We visualized the typical home value of these five zipcodes in the review period (2000-2022). The typical housing prices had a positive trend and the prices are probably not stationary because the next period prices depended on the previous period price. The ultimate goal of investing is to achieve the high ROI. Therefore, we will focus on the monthly returns and build a model for the selected 5 zipcodes to forecast their monthly returns.

Stationarity Check

Our approach is to plot the rolling mean and standard deviation against the original data to visually see if there are any trends and by using the Dickey-Fuller Test. The null hypothesis for Dickey Fuller is that the data is not stationary.

For the five zipcodes:

  • The rolling mean shows a trend.
  • The Dickey-Fuller test cannot reject the null hypothesis of non-stationarity (p-value > 0.05).

From the results above, two of the five zip codes resulted in non-stationary at a 95 % confidence level. Therefore, these two zipcodes will need the ‘I’ parameter in the ARIMA model is going to be set to 1, but we will look at the aic result for further determination.

ARIMA Modeling and Forecasting

ACF and PACF

The AR and MA parameters can be estimated using the autocorrelation function (ACF) and partial autocorrelation function (PACF) plots of the stationary time series.

Parameter Selection for the ARIMA Time Series Model

We used the AIC (Akaike Information Criterion) as Regularization Measure. We find the lowest AIC and select the parameters for further prediction analysis.
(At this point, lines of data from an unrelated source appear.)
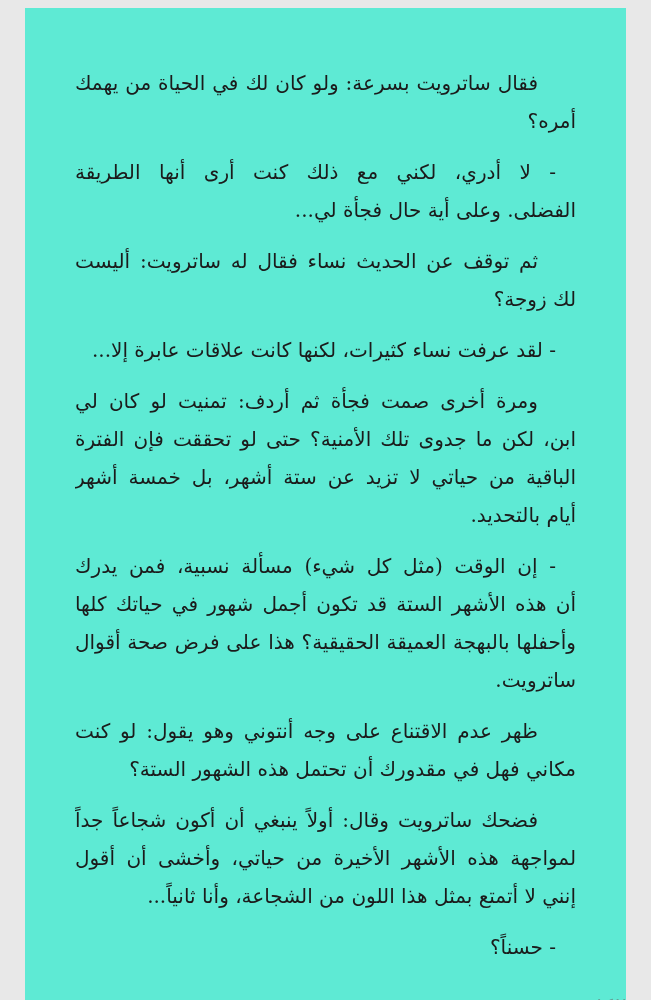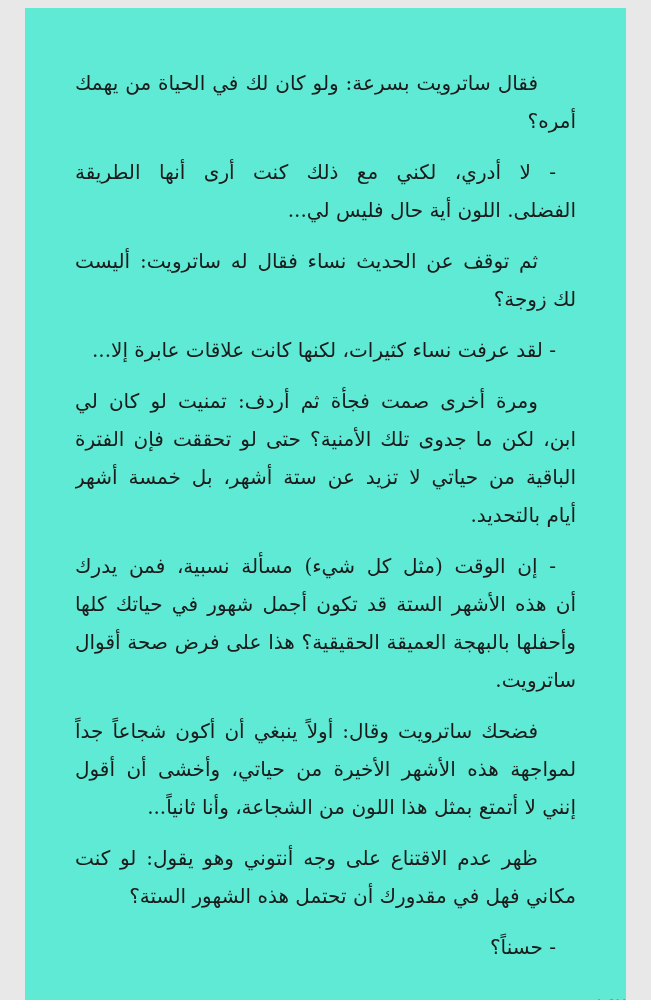--- a/index.html
+++ b/index.html
@@ -64,21 +64,21 @@
 
 <div class="page">
 
   <div class="text-block">
       <div class="para narration">
         <div class="line justify first">فقال ساترويت بسرعة: ولو كان لك في الحياة من يهمك</div>
         <div class="line right">أمره؟</div>
       </div>
       <div class="para dialogue">
         <div class="line justify first">- لا أدري، لكني مع ذلك كنت أرى أنها الطريقة</div>
-        <div class="line right">الفضلى. اللون أية حال فليس لي...</div>
+        <div class="line right">الفضلى. وعلى أية حال فجأة لي...</div>
       </div>
       <div class="para narration">
         <div class="line justify first">ثم توقف عن الحديث نساء فقال له ساترويت: أليست</div>
         <div class="line right">لك زوجة؟</div>
       </div>
       <div class="para dialogue">
         <div class="line right first">- لقد عرفت نساء كثيرات، لكنها كانت علاقات عابرة إلا...</div>
       </div>
       <div class="para narration">
         <div class="line justify first">ومرة أخرى صمت فجأة ثم أردف: تمنيت لو كان لي</div>
@@ -86,27 +86,27 @@
         <div class="line justify">الباقية من حياتي لا تزيد عن ستة أشهر، بل خمسة أشهر وستة</div>
         <div class="line right">أيام بالتحديد.</div>
       </div>
       <div class="para dialogue">
         <div class="line justify first">- إن الوقت (مثل كل شيء) مسألة نسبية، فمن يدرك</div>
         <div class="line justify">أن هذه الأشهر الستة قد تكون أجمل شهور في حياتك كلها</div>
         <div class="line justify">وأحفلها بالبهجة العميقة الحقيقية؟ هذا على فرض صحة أقوال</div>
         <div class="line right">ساترويت.</div>
       </div>
       <div class="para narration">
+        <div class="line justify first">ظهر عدم الاقتناع على وجه أنتوني وهو يقول: لو كنت</div>
+        <div class="line right">مكاني فهل في مقدورك أن تحتمل هذه الشهور الستة؟</div>
+      </div>
+      <div class="para narration">
         <div class="line justify first">فضحك ساترويت وقال: أولاً ينبغي أن أكون شجاعاً جداً</div>
         <div class="line justify">لمواجهة هذه الأشهر الأخيرة من حياتي، وأخشى أن أقول</div>
         <div class="line right">إنني لا أتمتع بمثل هذا اللون من الشجاعة، وأنا ثانياً...</div>
-      </div>
-      <div class="para narration">
-        <div class="line justify first">ظهر عدم الاقتناع على وجه أنتوني وهو يقول: لو كنت</div>
-        <div class="line right">مكاني فهل في مقدورك أن تحتمل هذه الشهور الستة؟</div>
       </div>
       <div class="para dialogue">
         <div class="line right first">- حسناً؟</div>
       </div>
     </div>
 
   <div class="page-footer">
     <span class="num">١٤٢</span>
   </div>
Fitting an ARIMA Time Series Model:

We fit the ARIMA model for each zipcode, whose p-value of the AR and MR parameters is below 0.05 threshold. We fit the model and plot the diagnostics with model summary and plots to ensure that residuals remain uncorrelated, normally distributed having zero mean. In the absence of these assumptions, we can not move forward and need further tweaking of the model.

Validating the Models

We performed one-step ahead forecasting and dynamic forecasting to predict the model and validate the model. We further checked the accuracy of the forecasts using MSE which are all close to 0.0.

Producing and Visualizing Forecasts

We leveraged the .get_forecast() to obtain the forecast of the return in 1 year, 3 years, 5 years and 10 years.

We summarized our findings below:

Zipcode 11235, Brooklyn NY - 18.1% ROI in 3 years Zipcode 14217, Kenmore NY - 16.5% ROI in 3 years Zipcode 10475, Bronx NY - 13.5% ROI in 3 years Zipcode 11414, Queens NY - 11.7% ROI in 3 years Zipcode 14611, Rochester NY - 10.3% ROI in 3 years

Summary and Next Steps

Based on the five criteria (State, Typical Home Value, Urbanization, Total Growth Rate and Diversification) of investing in real-estate market, we selected 5 zipcodes in New York State with the highest growth rate between year 2009 and 2020 (which excluding the financial crisis and pandemic, these two large events). Upon the selection, we performed a Time Series modeling with ARIMA to predict the future ROI.

Forecasts are solely based on historic monthly returns, and past performance does not necessarily predict future results. We excluded the financial crisis and pandemic when we conducted the preliminary selection. However, when our client start the investment, it will be at the time period of post-pandemic. The typical home value in these areas will be changed.

Therefore, as next steps, we need to take into account of other external factors to improve the models and ultimately the quality of the forecasts.

The factors to be further taken into consideration are:

  • historic event: financial crisis / pandemic
  • macro-economics: interest rate (mortgage rate, our client will apply leverage to their investment)
  • house market safety score: given the hate crime is severe in the New York City, the safety will be a key concern when people buy the houses.